#### [Activity]
Copy exactly the lines that run from the one containing "#0d3b2e; font-size: 19px;" through the end of the entries, both ends included.

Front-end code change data
-------------------------

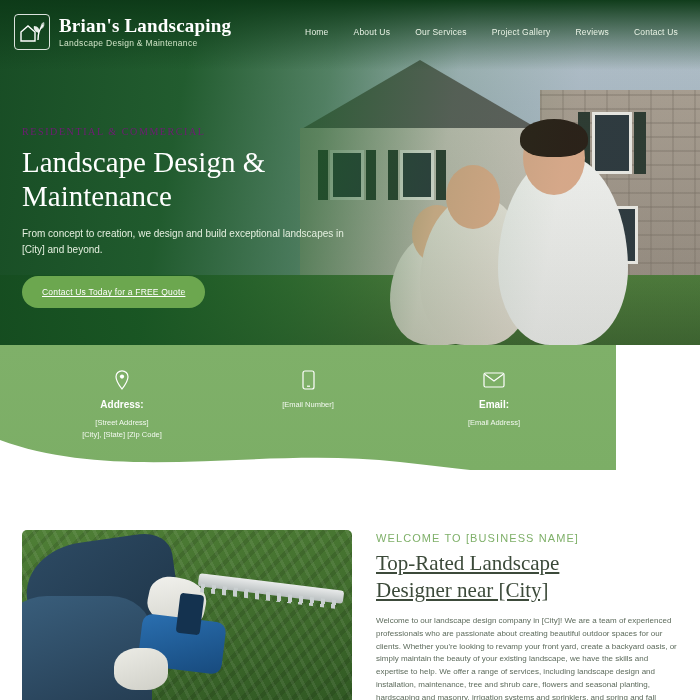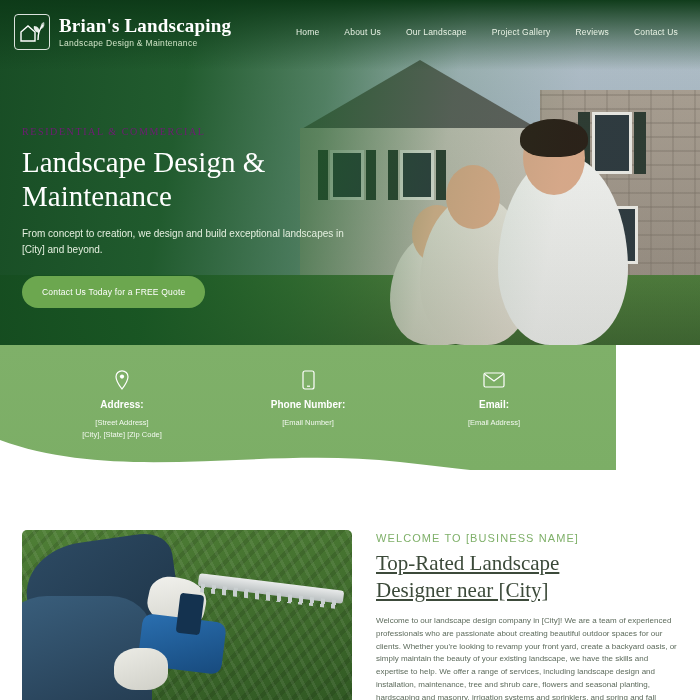--- a/index.html
+++ b/index.html
@@ -127,21 +127,21 @@
     font-family: "Liberation Serif", serif;
     font-size: 29px; line-height: 1.18; color: #ffffff; font-weight: 400;
     margin-bottom: 13px;
   }
   .hero-sub {
     font-size: 10px; line-height: 1.6; color: #e4efdf; width: 330px; margin-bottom: 18px;
   }
   .cta {
     display: inline-block; background: #6ca74f; color: #fff;
     font-size: 8.5px; padding: 11px 20px; border-radius: 18px;
-    border: none; cursor: pointer; letter-spacing: .2px;
+    border: none; cursor: pointer; letter-spacing: .2px; text-decoration: underline;
   }
 
   
   .band {
     position: absolute; left: 0; top: 345px; width: 616px; height: 125px;
     background: linear-gradient(180deg,#7fb069,#7cae66);
   }
   .band-inner {
     display: flex; justify-content: center; gap: 0; padding-top: 24px;
   }
@@ -275,21 +275,21 @@
         </svg>
       </div>
       <div class="brand-text">
         <h1>Brian's Landscaping</h1>
         <p>Landscape Design &amp; Maintenance</p>
       </div>
     </div>
     <div class="nav">
       <a href="#">Home</a>
       <a href="#">About Us</a>
-      <a href="#">Our Landscape</a>
+      <a href="#">Our Services</a>
       <a href="#">Project Gallery</a>
       <a href="#">Reviews</a>
       <a href="#">Contact Us</a>
     </div>
   </div>
 
   <div class="hero-content">
     <div class="eyebrow">RESIDENTIAL &amp; COMMERCIAL</div>
     <div class="hero-title">
       <div>Landscape Design &amp;</div>
@@ -312,21 +312,20 @@
         <div class="band-val">[Street Address]</div>
         <div class="band-val">[City], [State] [Zip Code]</div>
       </div>
       <div class="band-col">
         <div class="band-icon">
           <svg width="13" height="20" viewBox="0 0 13 20">
             <rect x="1" y="1" width="11" height="18" rx="2" fill="none" stroke="#ffffff" stroke-width="1.2"></rect>
             <line x1="5" y1="16.2" x2="8" y2="16.2" stroke="#ffffff" stroke-width="1.2"></line>
           </svg>
         </div>
-        <div class="band-label">Phone Number:</div>
         <div class="band-val">[Email Number]</div>
       </div>
       <div class="band-col">
         <div class="band-icon">
           <svg width="22" height="16" viewBox="0 0 22 16">
             <rect x="1" y="1" width="20" height="14" rx="1.5" fill="none" stroke="#ffffff" stroke-width="1.2"></rect>
             <path d="M1.8 2.2 L11 9 L20.2 2.2" fill="none" stroke="#ffffff" stroke-width="1.2"></path>
           </svg>
         </div>
         <div class="band-label">Email:</div>

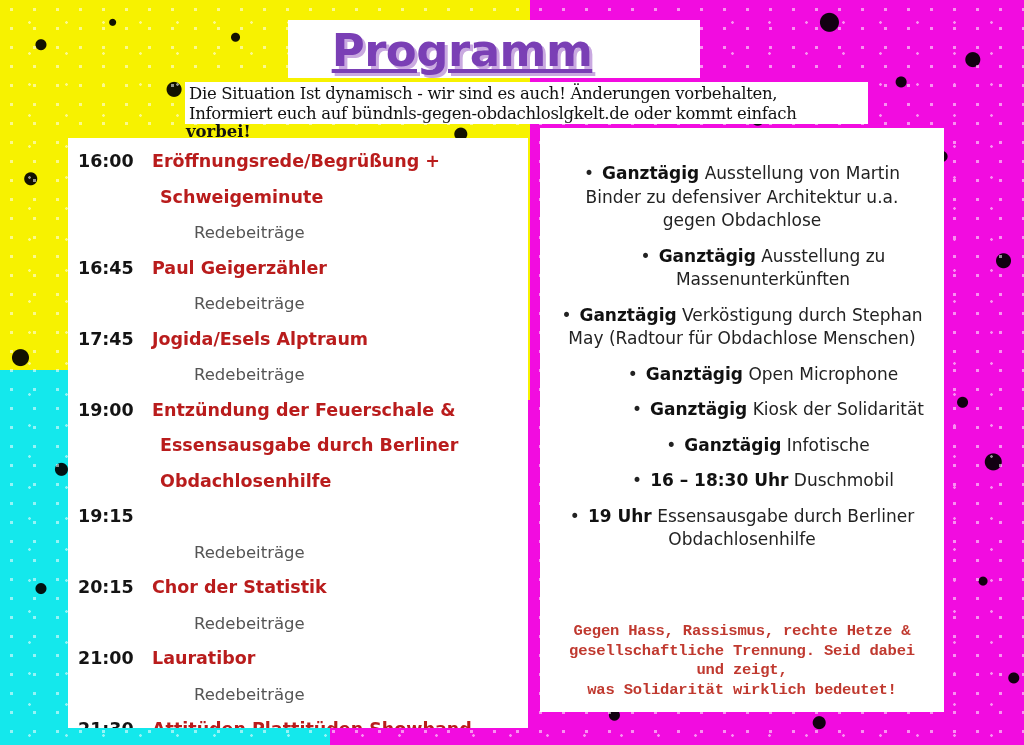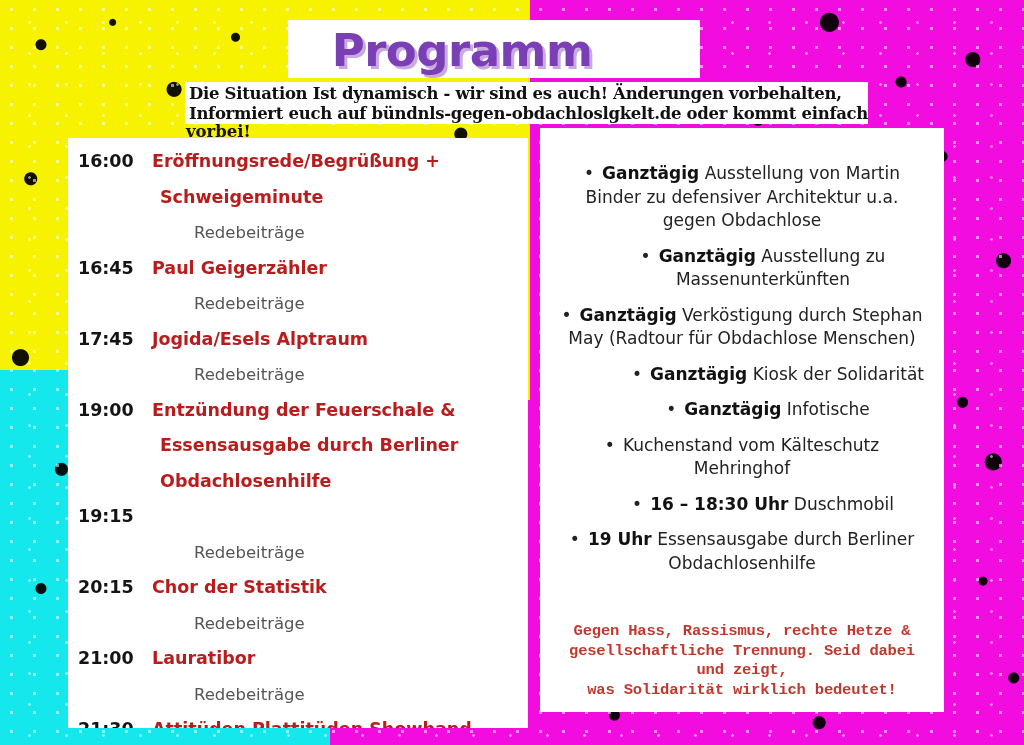--- a/index.html
+++ b/index.html
@@ -133,37 +133,38 @@
     left: 288px; top: 24px;
     width: 348px;
     text-align: center;
     font-family: "DejaVu Sans", sans-serif;
     font-size: 45px;
     font-weight: 700;
     letter-spacing: -0.5px;
     color: #7a3fb5;
     text-shadow: 3px 3px 0 #c9a9e0;
     z-index: 6;
+    text-decoration: underline;
   }
 
   
   .subtitle-band {
     position: absolute;
     left: 185px; top: 82px;
     width: 683px; height: 42px;
     background: #ffffff;
     z-index: 5;
   }
   .subtitle-text {
     position: absolute;
     left: 189px; top: 84px;
     width: 680px;
     z-index: 6;
     font-family: "DejaVu Serif", serif;
-    font-weight: 700;
+    font-weight: 400;
     font-size: 16.5px;
     line-height: 20px;
     color: #111;
     letter-spacing: -0.3px;
   }
   .subtitle-line3 {
     position: absolute;
     left: 186px; top: 122px;
     z-index: 4;
     font-family: "DejaVu Serif", serif;
@@ -333,23 +334,23 @@
           <div class="sched-title"><span>Attitüden Plattitüden Showband</span></div>
         </div>
       </div>
   </div>
 
   <div class="panel panel-right">
     <div class="bullets" id="bullet-list">
         <div class="bullet-item"><span class="dot">•</span><b>Ganztägig</b> <span>Ausstellung von Martin Binder zu defensiver Architektur u.a. gegen Obdachlose</span></div>
         <div class="bullet-item bullet-indent-2"><span class="dot">•</span><b>Ganztägig</b> <span>Ausstellung zu Massenunterkünften</span></div>
         <div class="bullet-item"><span class="dot">•</span><b>Ganztägig</b> <span>Verköstigung durch Stephan May (Radtour für Obdachlose Menschen)</span></div>
+        <div class="bullet-item bullet-indent-2"><span class="dot">•</span><b>Ganztägig</b> <span>Open Microphone</span></div>
         <div class="bullet-item bullet-indent-1"><span class="dot">•</span><b>Ganztägig</b> <span>Kiosk der Solidarität</span></div>
         <div class="bullet-item bullet-indent-3"><span class="dot">•</span><b>Ganztägig</b> <span>Infotische</span></div>
-        <div class="bullet-item"><span class="dot">•</span><span>Kuchenstand vom Kälteschutz Mehringhof</span></div>
         <div class="bullet-item bullet-indent-2"><span class="dot">•</span><b>16 – 18:30 Uhr</b> <span>Duschmobil</span></div>
         <div class="bullet-item"><span class="dot">•</span><b>19 Uhr</b> <span>Essensausgabe durch Berliner Obdachlosenhilfe</span></div>
       </div>
     <div class="slogan">
       <div>Gegen Hass, Rassismus, rechte Hetze &amp;</div>
       <div>gesellschaftliche Trennung. Seid dabei und zeigt,</div>
       <div>was Solidarität wirklich bedeutet!</div>
     </div>
   </div>
 

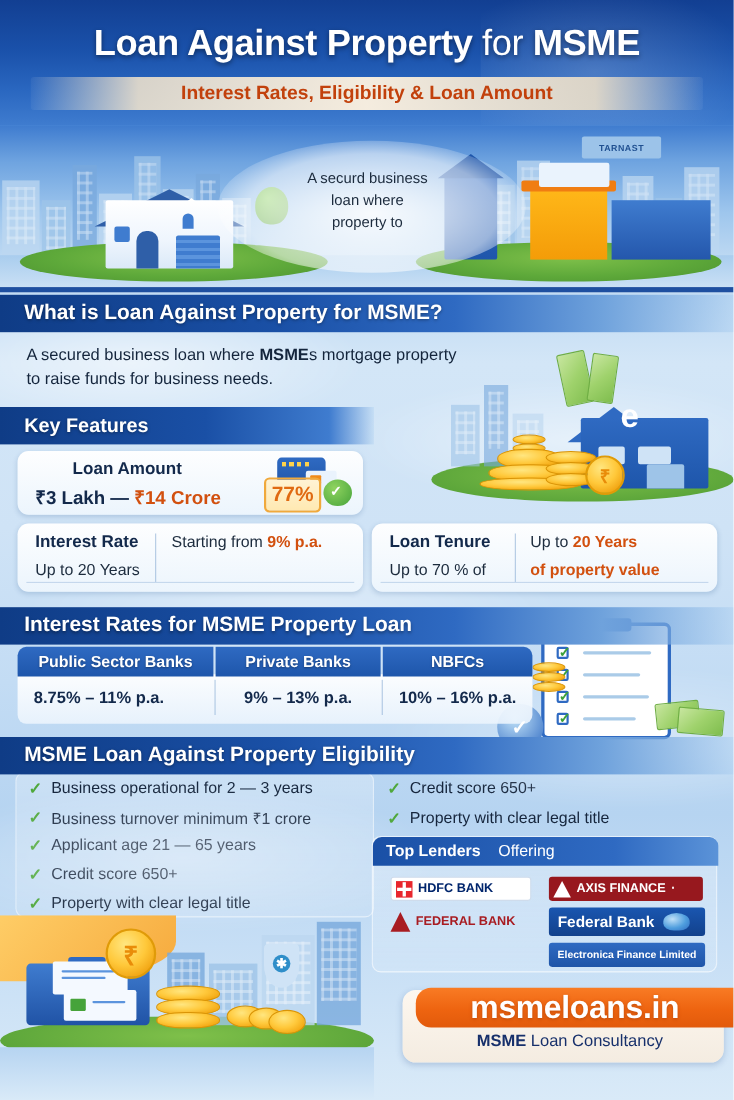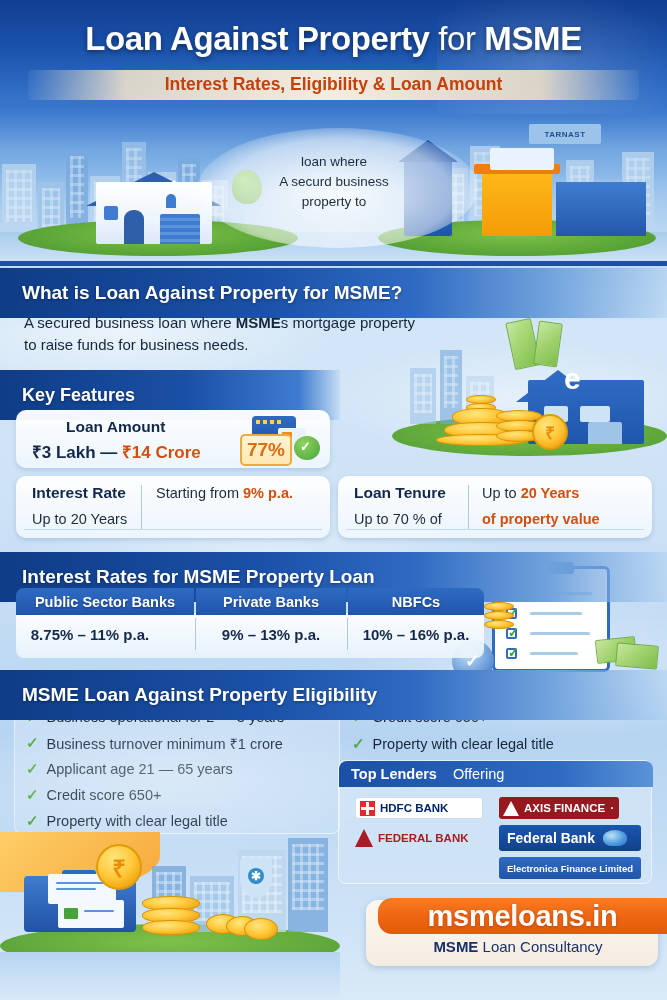--- a/index.html
+++ b/index.html
@@ -119,21 +119,21 @@
   }
   .signboard {
     position:absolute; top:10px; left:529px; width:72px; height:20px;
     background:#9cc3e9; border-radius:2px; color:#1f4f90; font-size:8px; font-weight:bold;
     display:flex; align-items:center; justify-content:center; letter-spacing:.5px;
   }
   .hero-divider { position:absolute; bottom:0; left:0; width:667px; height:5px; background:#1e4fa0; }
 
   
   .sechead {
-    position:absolute; left:0; width:667px; height:50px;
+    position:absolute; left:0; width:667px; height:34px;
     background: linear-gradient(90deg,#0f3c86 0%, #1a50a6 38%, #2f6ac2 62%, #6fa2dc 82%, rgba(160,200,238,.35) 100%);
     display:flex; align-items:center; z-index:3;
   }
   .sechead span { color:#fff; font-size:19px; font-weight:bold; margin-left:22px;
     text-shadow:0 1px 3px rgba(0,0,0,.4); }
   .sechead.small span { font-size:18px; }
 
   
   .wcard {
     position:absolute; background: linear-gradient(180deg, rgba(255,255,255,.97), rgba(238,246,253,.93));
@@ -368,22 +368,22 @@
       
       
     </div>
 
     <div class="signboard">
       <span>TARNAST</span>
     </div>
 
     <div class="hero-haze"></div>
     <div class="hero-text">
+      <div>A securd business</div>
       <div>loan where</div>
-      <div>A securd business</div>
       <div>property to</div>
     </div>
     <div class="hero-divider"></div>
   </div>
 
   <div class="sechead" style="top:268px;">
     <span>What is Loan Against Property for MSME?</span>
   </div>
 
   <div class="illus" style="left:392px; top:318px; width:275px; height:148px;">
@@ -550,21 +550,21 @@
 
   <div class="lend-box">
     <div class="lend-head">
       <span><b>Top Lenders</b><span> Offering</span></span>
     </div>
 
     <div class="logo lg-hdfc" style="left:16px; top:36px; width:128px;">
       <span class="hdfc-sq"></span>
       <span>HDFC BANK</span>
     </div>
-    <div class="logo lg-axis" style="left:160px; top:36px; width:120px;">
+    <div class="logo lg-axis" style="left:160px; top:36px; width:140px;">
       <span class="axis-tri"></span>
       <span>AXIS FINANCE</span>
       <span style="margin-left:5px;">·</span>
     </div>
 
     <div class="logo lg-fed" style="left:14px; top:66px; width:130px;">
       <span class="fed-tri"></span>
       <span>FEDERAL BANK</span>
     </div>
     <div class="logo lg-fedb" style="left:160px; top:64px; width:142px; height:26px; font-size:14px;">

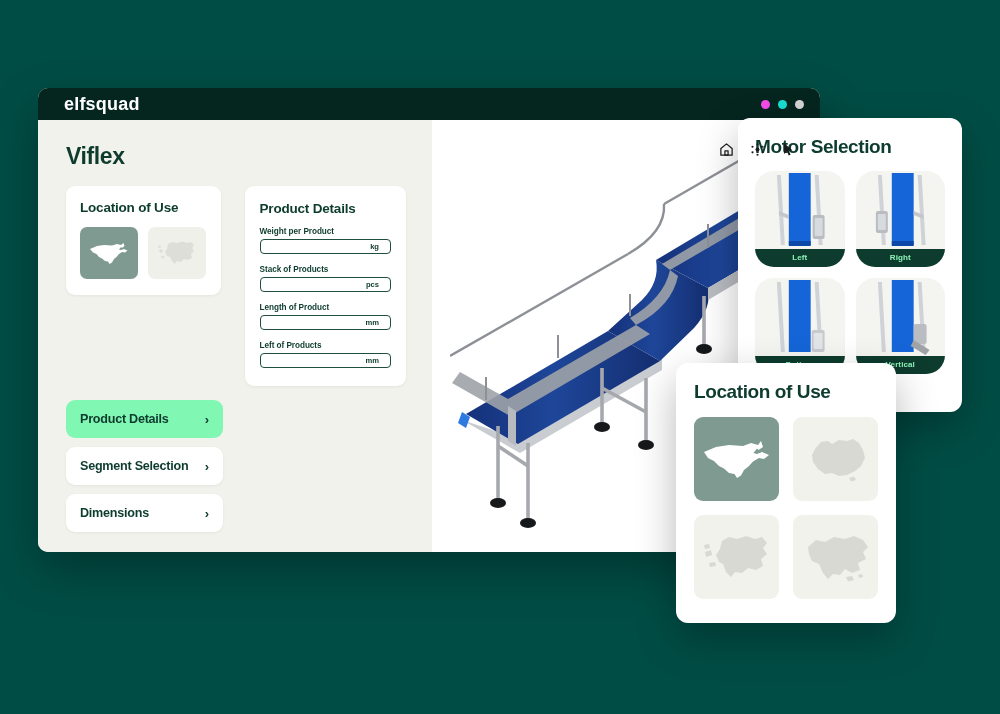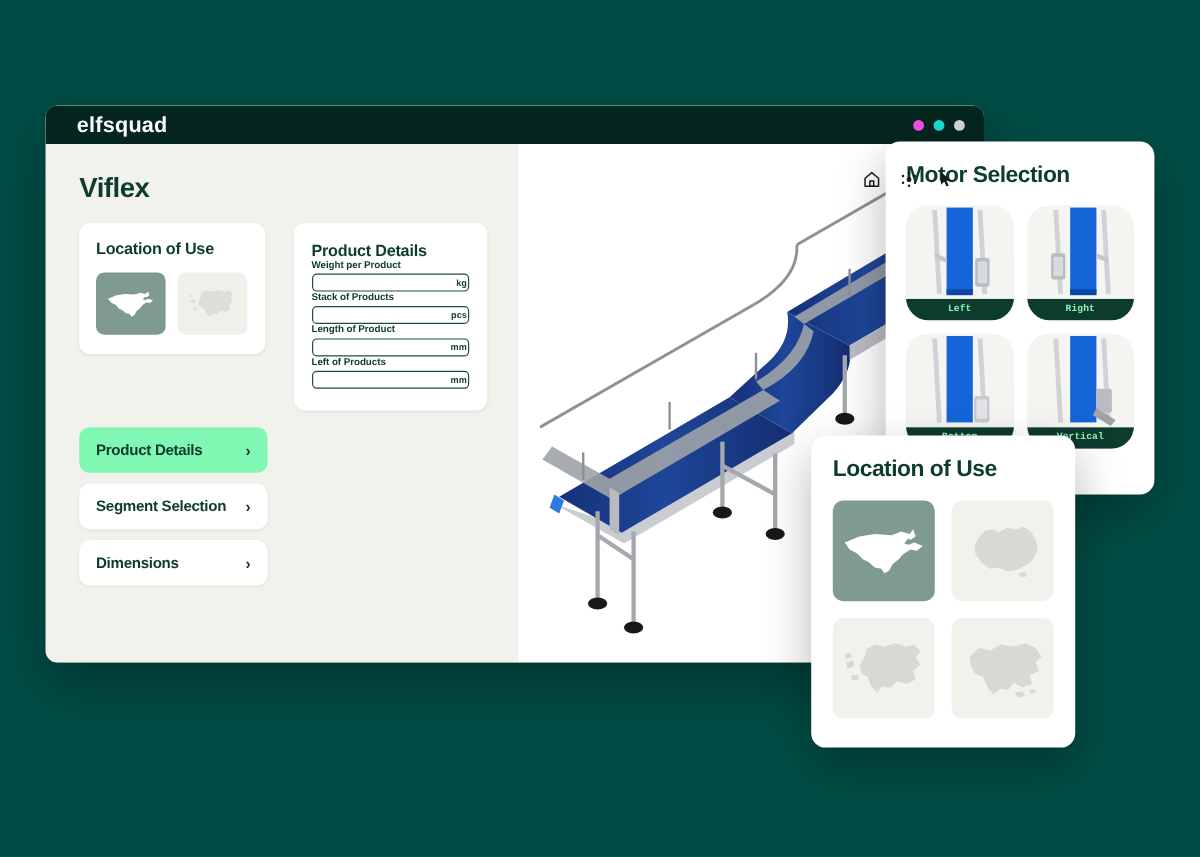--- a/index.html
+++ b/index.html
@@ -57,30 +57,30 @@
 
   .map-row { display: flex; gap: 10px; margin-top: 12px; }
   .map-tile {
     width: 58px; height: 52px; border-radius: 7px;
     background: #f0f0ea;
     display: flex; align-items: center; justify-content: center;
   }
   .map-tile.selected { background: #7f9a91; }
   .map-tile svg { display: block; }
 
-  .field { }
+  .field { margin-top: 11px; }
   .field-label { color: #0d3b2e; font-size: 8.2px; font-weight: 800; letter-spacing: -.05px; }
   .field-box {
     margin-top: 3px;
     height: 15px;
     border: 1.3px solid #1f4e40;
     border-radius: 4px;
     background: #fff;
     display: flex; align-items: center; justify-content: flex-end;
-    padding-right: 1px;
+    padding-right: 11px;
   }
   .field-unit { color: #0d3b2e; font-size: 7.6px; font-weight: 800; }
 
   
   .nav-list { margin-top: 14px; width: 157px; display: flex; flex-direction: column; gap: 9px; }
   .nav-item {
     height: 38px; border-radius: 9px; background: #ffffff;
     display: flex; align-items: center; justify-content: space-between;
     padding: 0 14px;
     box-shadow: 0 1px 3px rgba(0,0,0,.06);
@@ -102,21 +102,21 @@
   .pop {
     position: absolute; background: #ffffff; border-radius: 12px;
     box-shadow: 0 16px 40px rgba(0,0,0,.28);
   }
   .pop-motor { left: 738px; top: 118px; width: 224px; height: 294px; padding: 18px 17px 0; }
   .pop-loc   { left: 676px; top: 363px; width: 220px; height: 260px; padding: 18px 18px 0; }
   .pop-h { color: #0d3b2e; font-size: 19px; font-weight: 800; letter-spacing: -.4px; }
 
   .motor-grid { margin-top: 13px; display: grid; grid-template-columns: 1fr 1fr; gap: 11px; }
   .motor-card {
-    border-radius: 19px; overflow: hidden; background: #f6f6f2; cursor: pointer; font-family: Liberation Mono, monospace;
+    border-radius: 19px; overflow: hidden; background: #f6f6f2; cursor: pointer;
   }
   .motor-img { height: 78px; position: relative; overflow: hidden; background:
      linear-gradient(180deg,#fbfbfa 0%,#eeeeea 100%); }
   .motor-cap {
     background: #0d3b2e; color: #8df2b6; text-align: center;
     font-size: 8px; font-weight: 800; padding: 4px 0 5px; letter-spacing: .1px;
   }
 
   .loc-grid { margin-top: 14px; display: grid; grid-template-columns: 1fr 1fr; gap: 14px; }
   .loc-tile {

-------------------------

#### [Written answer]
   .pop-h { color: #0d3b2e; font-size: 19px; font-weight: 800; letter-spacing: -.4px; }
 
   .motor-grid { margin-top: 13px; display: grid; grid-template-columns: 1fr 1fr; gap: 11px; }
   .motor-card {
-    border-radius: 19px; overflow: hidden; background: #f6f6f2; cursor: pointer; font-family: Liberation Mono, monospace;
+    border-radius: 19px; overflow: hidden; background: #f6f6f2; cursor: pointer;
   }
   .motor-img { height: 78px; position: relative; overflow: hidden; background:
      linear-gradient(180deg,#fbfbfa 0%,#eeeeea 100%); }
   .motor-cap {
     background: #0d3b2e; color: #8df2b6; text-align: center;
     font-size: 8px; font-weight: 800; padding: 4px 0 5px; letter-spacing: .1px;
   }
 
   .loc-grid { margin-top: 14px; display: grid; grid-template-columns: 1fr 1fr; gap: 14px; }
   .loc-tile {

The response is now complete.